According to the American Medical Association, "a physician, as a member of a profession dedicated to preserving life when there is hope of doing so, should not be a participant in a legally authorized execution".

Mumia Abu-Jamal
Convicted and sentenced to death in December 1981 for the murder of a Philadelphia police officer. He has been described as the best known Death- Row prisoner in the world, and his sentence is one of the most debated today.

Since his conviction, his case has received international attention and he has become a controversial counterculture icon.

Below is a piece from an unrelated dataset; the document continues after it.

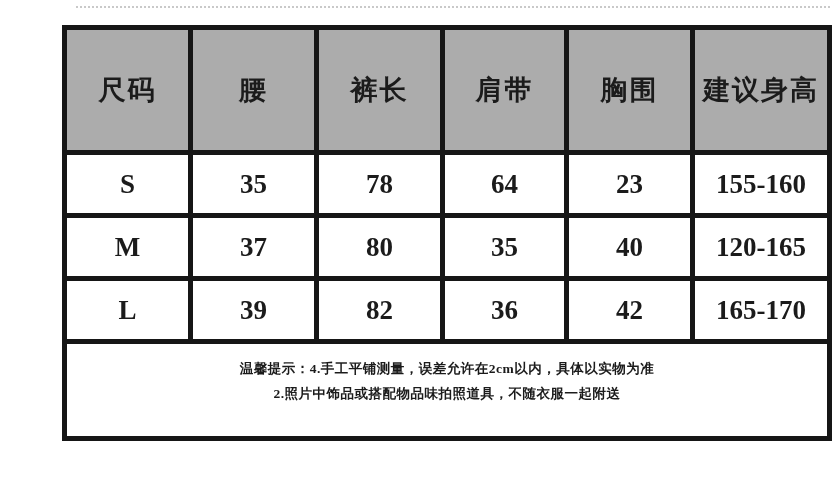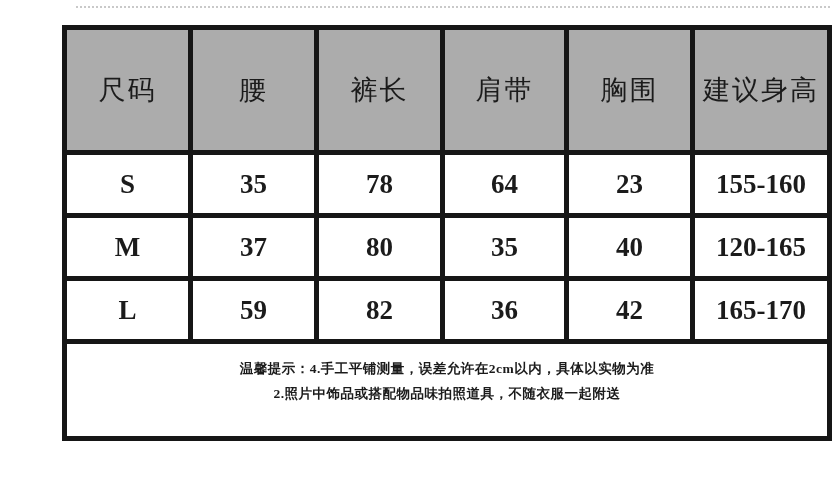"尺码" .size-table th { font-weight: 400 -> 700 }
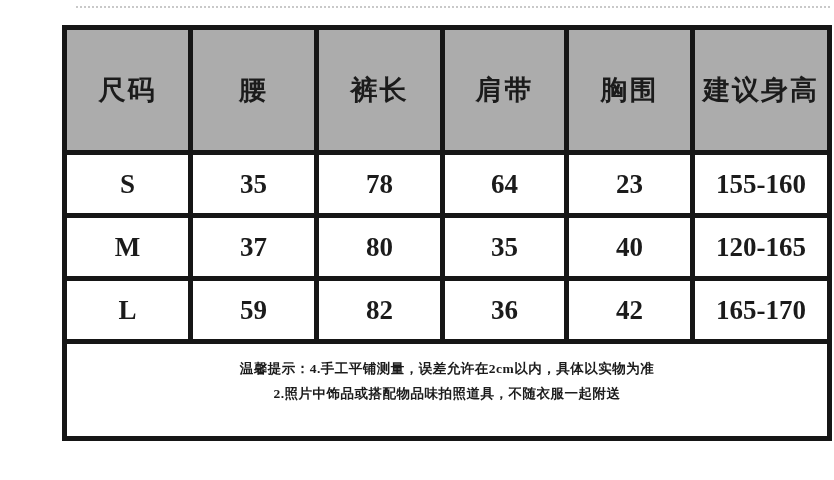"59" td { text: 59 -> 39 }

He has argued that racism pervaded his trial and sentencing. Thanks to a vociferous protest campaign, Abu-Jamal was saved from death. During his imprisonment he has published several books and other commentaries.

Samantha Orobator
A Briton who could had been facing a firing squad for trying to smuggle heroin out of Laos. She was arrested in August 2008, lawyer saw her after a few months in jail. Orobator claimed she is innocent and she was forced to carry heroin. During her imprisonment she got pregnant. The court was told she became pregnant in jail by "clandestine artificial insemination", reportedly with sperm from a fellow British inmate.

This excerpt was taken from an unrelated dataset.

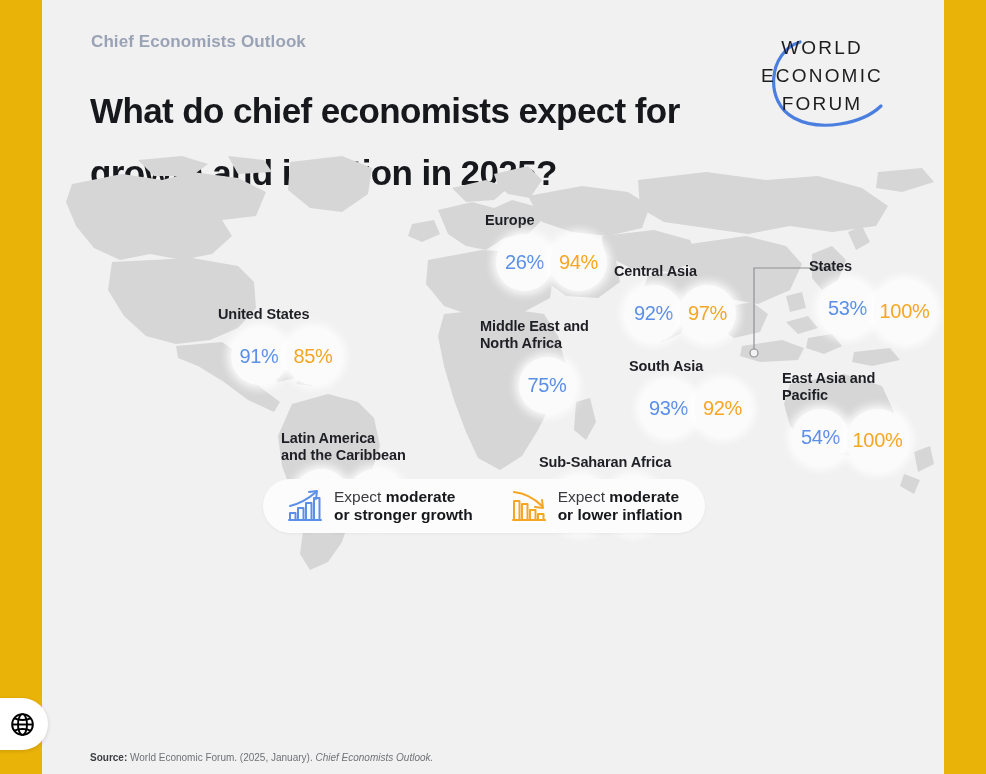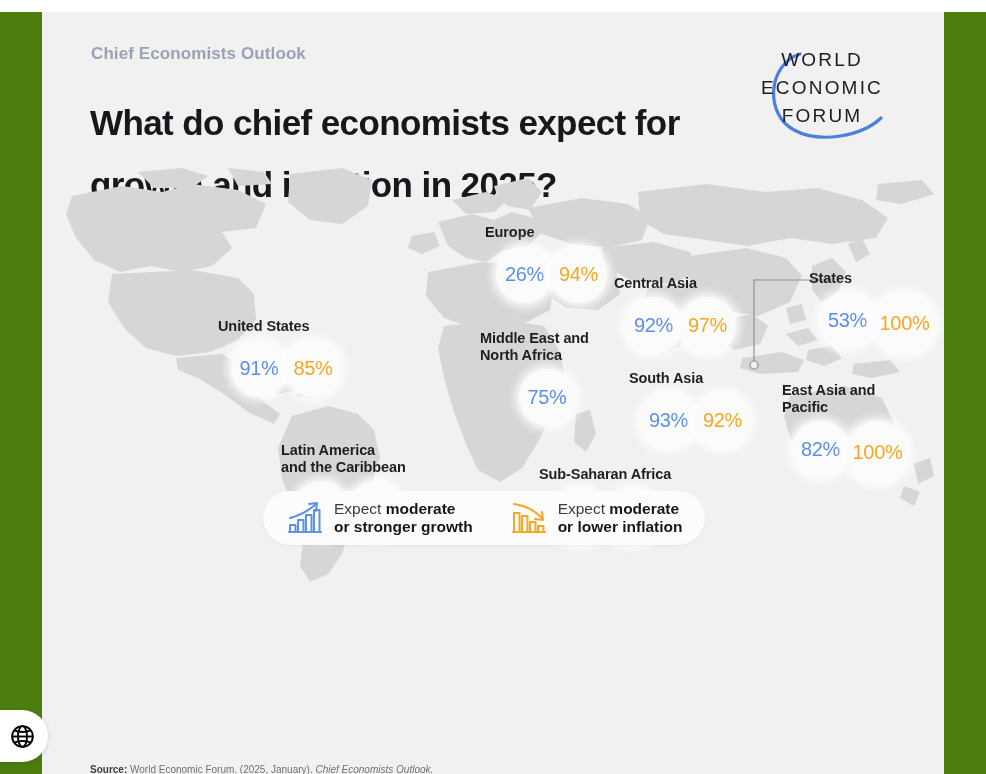"Chief Economists Outlook" #page { background: #4d7c0f -> #eab308; margin-top: 12px -> none }
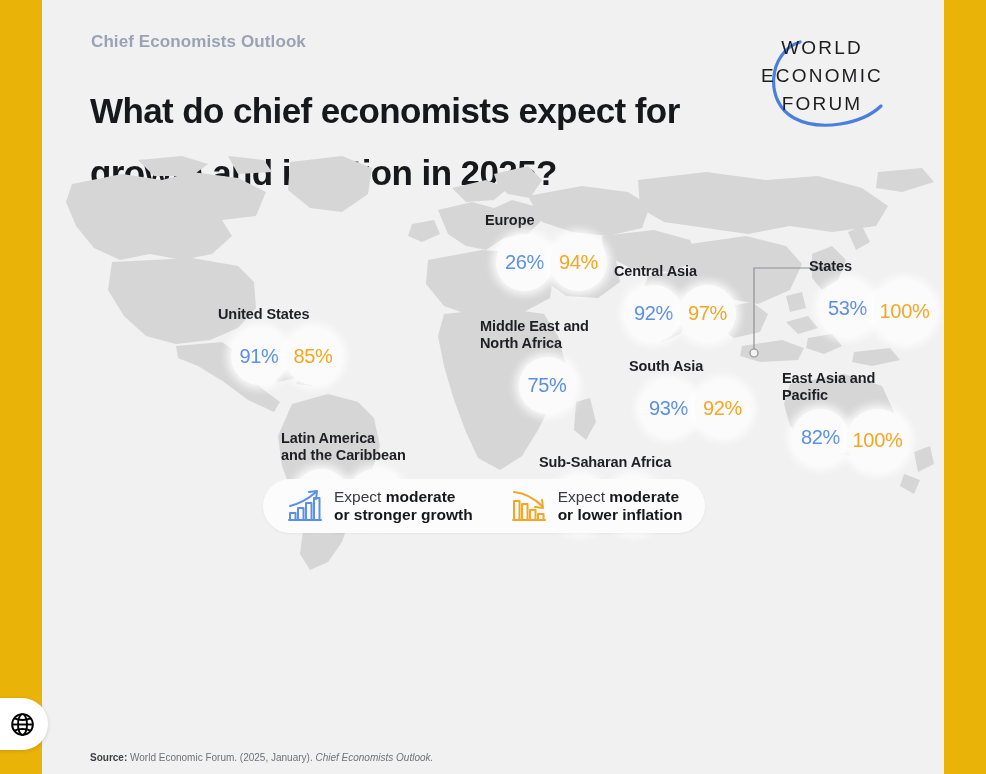"82%" div.bubble { text: 82% -> 54% }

Eventually the 21-year-old will not face the death penalty because Laotian law prohibits the execution of a pregnant woman. UK and Laos has signed an agreement on the transfer of prisoners recently. Orobator is currently in Holloway prison in north London along with her one year old baby daughter.

Zhao Yanbing
A brickyard employee who was hired to supervise workers in the kiln, was found guilty of manslaughter by the court in June 2010. Yanbing confessed to killing a mentally handicapped slave and he was given the death penalty.
The scandal surfaced after about a hundred parents posted a plea on the Internet about their children who had been sold into slavery in China. The workers had been forced to work in unspeakable working conditions overtime without payment.
Yanbing sentenced to death was placed in front of news cameras and described how he beat to death a mentally handicapped man for not working hard enough.
"His performance was bad, so I thought that I would frighten him a bit. When I raised the shovel over him I never thought that he would get up and confront me, so I slammed the shovel down on his head," said Yanbing who was found guilty of illegal detention and intentionally causing harm.